Task directions:
Please output every record below exactly as written, leaving out any pictures.

----- Extracted material -----

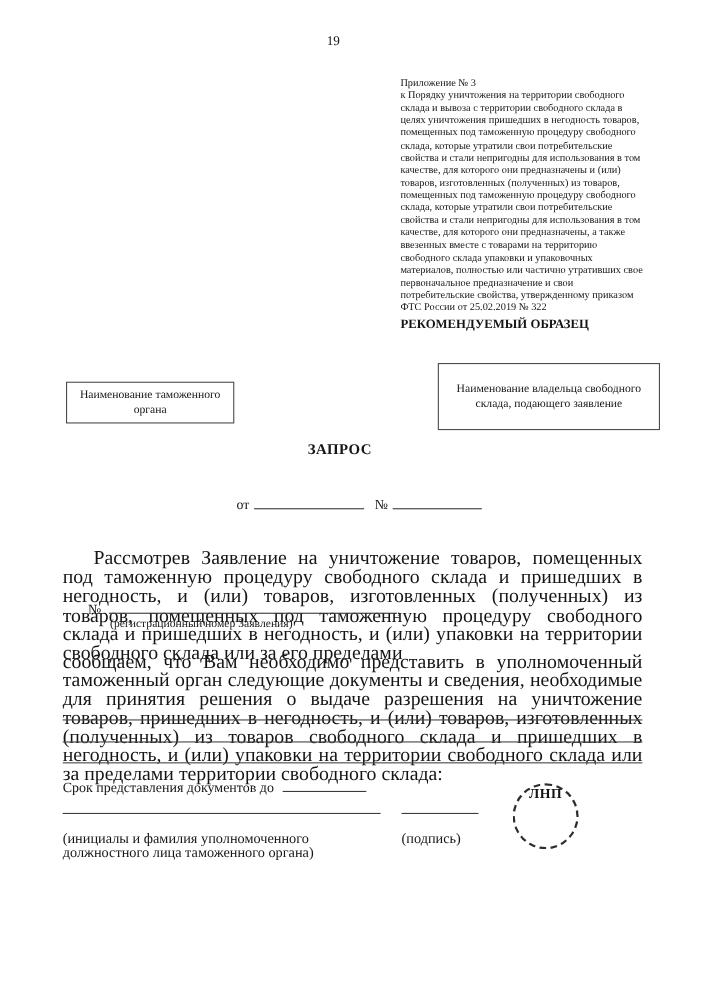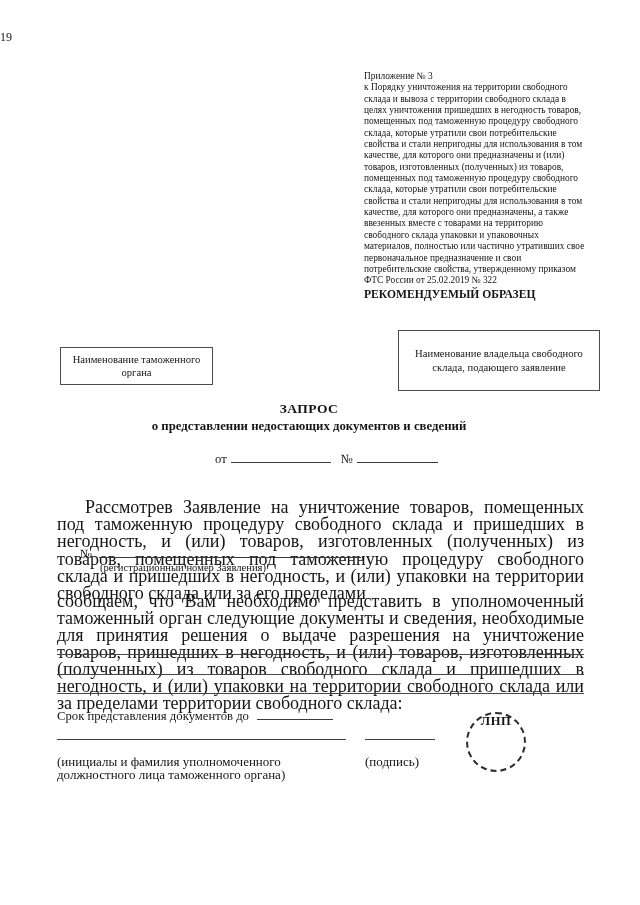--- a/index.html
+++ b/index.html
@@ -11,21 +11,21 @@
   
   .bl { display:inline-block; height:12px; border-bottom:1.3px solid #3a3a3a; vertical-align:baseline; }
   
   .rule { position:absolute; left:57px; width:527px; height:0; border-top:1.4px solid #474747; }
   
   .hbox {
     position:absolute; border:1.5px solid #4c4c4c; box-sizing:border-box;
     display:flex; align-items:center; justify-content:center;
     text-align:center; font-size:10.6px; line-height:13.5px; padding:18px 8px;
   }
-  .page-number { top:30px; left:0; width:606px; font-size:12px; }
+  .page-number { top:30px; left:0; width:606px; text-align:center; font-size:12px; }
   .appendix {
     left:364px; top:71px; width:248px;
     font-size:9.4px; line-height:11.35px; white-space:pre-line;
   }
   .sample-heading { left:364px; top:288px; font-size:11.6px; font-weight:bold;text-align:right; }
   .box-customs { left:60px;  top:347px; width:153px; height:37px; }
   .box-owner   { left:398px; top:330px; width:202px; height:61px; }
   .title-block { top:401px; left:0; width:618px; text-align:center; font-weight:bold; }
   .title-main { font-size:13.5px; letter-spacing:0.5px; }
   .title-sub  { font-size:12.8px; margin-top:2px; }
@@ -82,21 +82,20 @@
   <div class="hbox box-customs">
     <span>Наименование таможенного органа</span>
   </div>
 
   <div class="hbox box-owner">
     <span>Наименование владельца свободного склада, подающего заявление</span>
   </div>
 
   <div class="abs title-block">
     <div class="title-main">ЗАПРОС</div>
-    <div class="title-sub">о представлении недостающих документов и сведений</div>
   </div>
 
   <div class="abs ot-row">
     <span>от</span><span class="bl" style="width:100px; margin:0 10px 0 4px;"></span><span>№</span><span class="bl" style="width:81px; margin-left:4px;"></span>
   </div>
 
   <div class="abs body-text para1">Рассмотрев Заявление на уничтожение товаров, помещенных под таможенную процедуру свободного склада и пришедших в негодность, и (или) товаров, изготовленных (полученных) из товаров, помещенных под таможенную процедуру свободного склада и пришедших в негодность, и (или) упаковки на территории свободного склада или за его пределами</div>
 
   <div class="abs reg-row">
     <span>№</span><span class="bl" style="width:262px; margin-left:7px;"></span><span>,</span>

-----

Exercise output:
--- a/index.html
+++ b/index.html
@@ -11,21 +11,21 @@
   
   .bl { display:inline-block; height:12px; border-bottom:1.3px solid #3a3a3a; vertical-align:baseline; }
   
   .rule { position:absolute; left:57px; width:527px; height:0; border-top:1.4px solid #474747; }
   
   .hbox {
     position:absolute; border:1.5px solid #4c4c4c; box-sizing:border-box;
     display:flex; align-items:center; justify-content:center;
     text-align:center; font-size:10.6px; line-height:13.5px; padding:18px 8px;
   }
-  .page-number { top:30px; left:0; width:606px; font-size:12px; }
+  .page-number { top:30px; left:0; width:606px; text-align:center; font-size:12px; }
   .appendix {
     left:364px; top:71px; width:248px;
     font-size:9.4px; line-height:11.35px; white-space:pre-line;
   }
   .sample-heading { left:364px; top:288px; font-size:11.6px; font-weight:bold;text-align:right; }
   .box-customs { left:60px;  top:347px; width:153px; height:37px; }
   .box-owner   { left:398px; top:330px; width:202px; height:61px; }
   .title-block { top:401px; left:0; width:618px; text-align:center; font-weight:bold; }
   .title-main { font-size:13.5px; letter-spacing:0.5px; }
   .title-sub  { font-size:12.8px; margin-top:2px; }
@@ -82,21 +82,20 @@
   <div class="hbox box-customs">
     <span>Наименование таможенного органа</span>
   </div>
 
   <div class="hbox box-owner">
     <span>Наименование владельца свободного склада, подающего заявление</span>
   </div>
 
   <div class="abs title-block">
     <div class="title-main">ЗАПРОС</div>
-    <div class="title-sub">о представлении недостающих документов и сведений</div>
   </div>
 
   <div class="abs ot-row">
     <span>от</span><span class="bl" style="width:100px; margin:0 10px 0 4px;"></span><span>№</span><span class="bl" style="width:81px; margin-left:4px;"></span>
   </div>
 
   <div class="abs body-text para1">Рассмотрев Заявление на уничтожение товаров, помещенных под таможенную процедуру свободного склада и пришедших в негодность, и (или) товаров, изготовленных (полученных) из товаров, помещенных под таможенную процедуру свободного склада и пришедших в негодность, и (или) упаковки на территории свободного склада или за его пределами</div>
 
   <div class="abs reg-row">
     <span>№</span><span class="bl" style="width:262px; margin-left:7px;"></span><span>,</span>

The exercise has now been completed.